■ **What is required**
The records sit below. Return every line in them that holds the word "align".

┌──

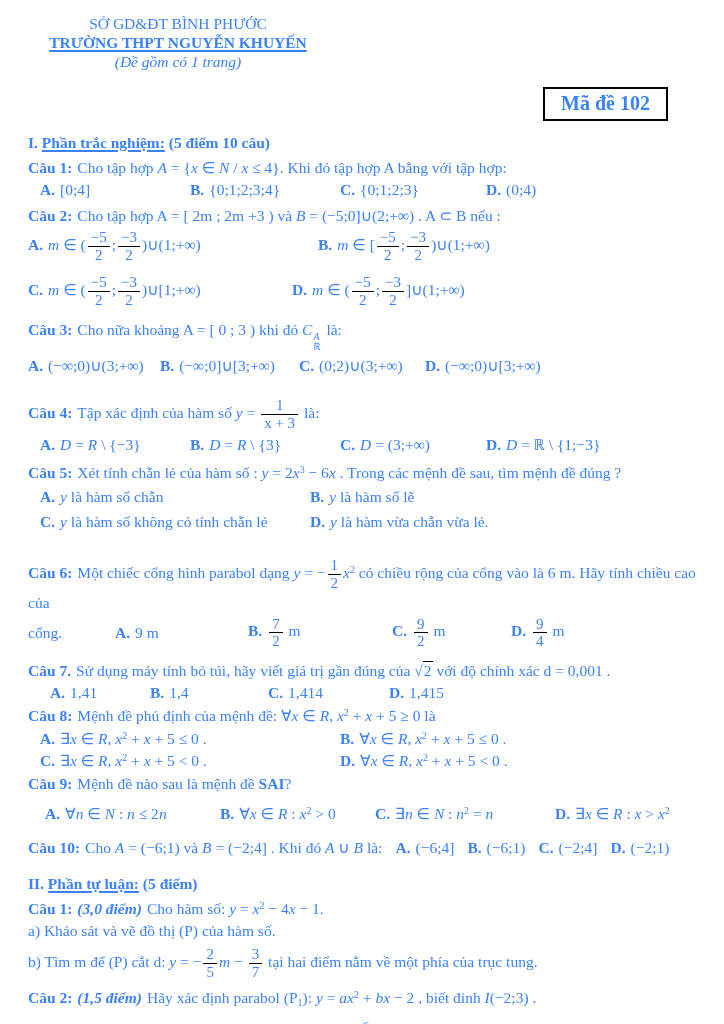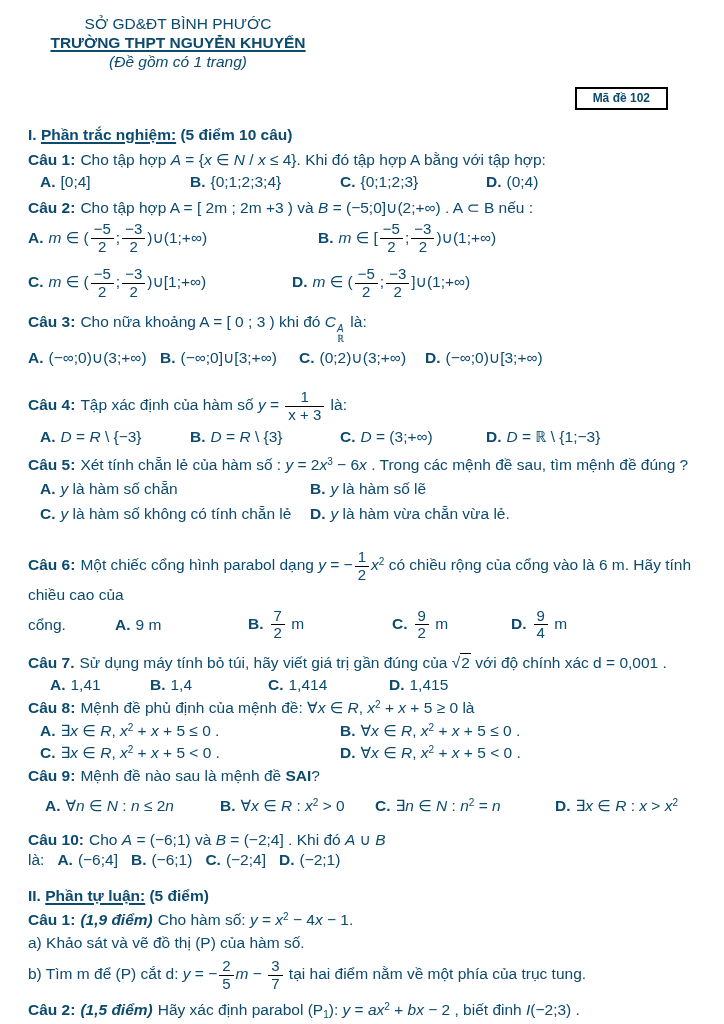--- a/index.html
+++ b/index.html
@@ -1,36 +1,36 @@
 <!DOCTYPE html>
 <html><head>
 <meta charset="utf-8">
 <style>
   html,body{margin:0;padding:0;background:#888;}
   .page{
-    width:724px;height:1024px;margin:0 auto;background:#fff;color:#0c4a6e;
-    font-family:Liberation Sans, sans-serif;
+    width:724px;height:1024px;margin:0 auto;background:#fff;color:#3b82f6;
+    font-family:Liberation Serif, serif;
     font-size:15.5px;line-height:1.28;
     padding:14px 24px 8px 28px;box-sizing:border-box;position:relative;overflow:hidden;
   }
   p{margin:0;}
   b{font-weight:bold;}
   i{font-style:italic;}
   .hdr{display:flex;}
   .hdr-left{width:300px;text-align:center;line-height:19px;}
   .hdr-right{flex:1;text-align:center;line-height:19px;}
   .u{text-decoration:underline;text-underline-offset:2px;text-decoration-thickness:1.5px;}
   .bold{font-weight:bold;}
   .ital{font-style:italic;}
   .code-row{margin-top:16px;height:30px;position:relative;}
   .code-box{
     position:absolute;right:32px;top:0;border:2px solid #000;
-    padding:2px 16px;font-weight:bold;font-size:12px;
+    padding:2px 16px;font-weight:bold;font-size:20px;
   }
-  .sec-head{font-weight:bold;margin-top:8px;}
+  .sec-head{font-weight:bold;margin-top:16px;}
   .q{margin-top:6px;}
   .qlabel{font-weight:bold;margin-right:5px;}
   .qpoints{font-weight:bold;font-style:italic;margin-right:5px;}
   .okey{font-weight:bold;margin-right:5px;}
   .opts{display:grid;margin-top:2px;align-items:center;}
   .opt{white-space:nowrap;}
   
   .row-q1{padding-left:12px;grid-template-columns:150px 150px 146px auto;}
   .row-q2ab{grid-template-columns:290px auto;}
   .row-q2cd{grid-template-columns:264px auto;margin-top:8px;}
@@ -152,21 +152,21 @@
     <span class="opt"><b class="okey">A.</b><span>∀<i>n</i> ∈ <i>N</i> : <i>n</i> ≤ 2<i>n</i></span></span>
     <span class="opt"><b class="okey">B.</b><span>∀<i>x</i> ∈ <i>R</i> : <i>x</i><sup>2</sup> &gt; 0</span></span>
     <span class="opt"><b class="okey">C.</b><span>∃<i>n</i> ∈ <i>N</i> : <i>n</i><sup>2</sup> = <i>n</i></span></span>
     <span class="opt"><b class="okey">D.</b><span>∃<i>x</i> ∈ <i>R</i> : <i>x</i> &gt; <i>x</i><sup>2</sup></span></span>
   </div>
 
   <p class="q" style="margin-top:14px"><b class="qlabel">Câu 10:</b><span>Cho <i>A</i> = (−6;1) và <i>B</i> = (−2;4] . Khi đó <i>A</i> ∪ <i>B</i> là:</span><span class="inline-opt"><b class="okey">A.</b><span>(−6;4]</span></span><span class="inline-opt"><b class="okey">B.</b><span>(−6;1)</span></span><span class="inline-opt"><b class="okey">C.</b><span>(−2;4]</span></span><span class="inline-opt"><b class="okey">D.</b><span>(−2;1)</span></span></p>
 
   <p class="sec-head" style="margin-top:16px"><span>II. </span><span class="u">Phần tự luận:</span><span> (5 điểm)</span></p>
 
-  <p class="q" style="margin-top:5px"><b class="qlabel">Câu 1:</b><span class="qpoints">(1,9 điểm)</span><span>Cho hàm số: <i>y</i> = <i>x</i><sup>2</sup> − 4<i>x</i> − 1.</span></p>
+  <p class="q" style="margin-top:5px"><b class="qlabel">Câu 1:</b><span class="qpoints">(3,0 điểm)</span><span>Cho hàm số: <i>y</i> = <i>x</i><sup>2</sup> − 4<i>x</i> − 1.</span></p>
   <p class="q" style="margin-top:3px">a) Khảo sát và vẽ đồ thị (P) của hàm số.</p>
   <p class="q" style="margin-top:4px">b) Tìm m để (P) cắt d: <i>y</i> = −<span class="frac"><span class="num">2</span><span class="den">5</span></span><i>m</i> − <span class="frac"><span class="num">3</span><span class="den">7</span></span> tại hai điểm nằm về một phía của trục tung.</p>
 
   <p class="q" style="margin-top:6px"><b class="qlabel">Câu 2:</b><span class="qpoints">(1,5 điểm)</span><span>Hãy xác định parabol (P<sub>1</sub>): <i>y</i> = <i>ax</i><sup>2</sup> + <i>bx</i> − 2 , biết  đinh <i>I</i>(−2;3) .</span></p>
 
   <p class="end-line">---------- HẾT ----------</p>
 
 </div>
 
 </body></html>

└──

■ **Solution**
   .hdr-left{width:300px;text-align:center;line-height:19px;}
   .hdr-right{flex:1;text-align:center;line-height:19px;}
   .opts{display:grid;margin-top:2px;align-items:center;}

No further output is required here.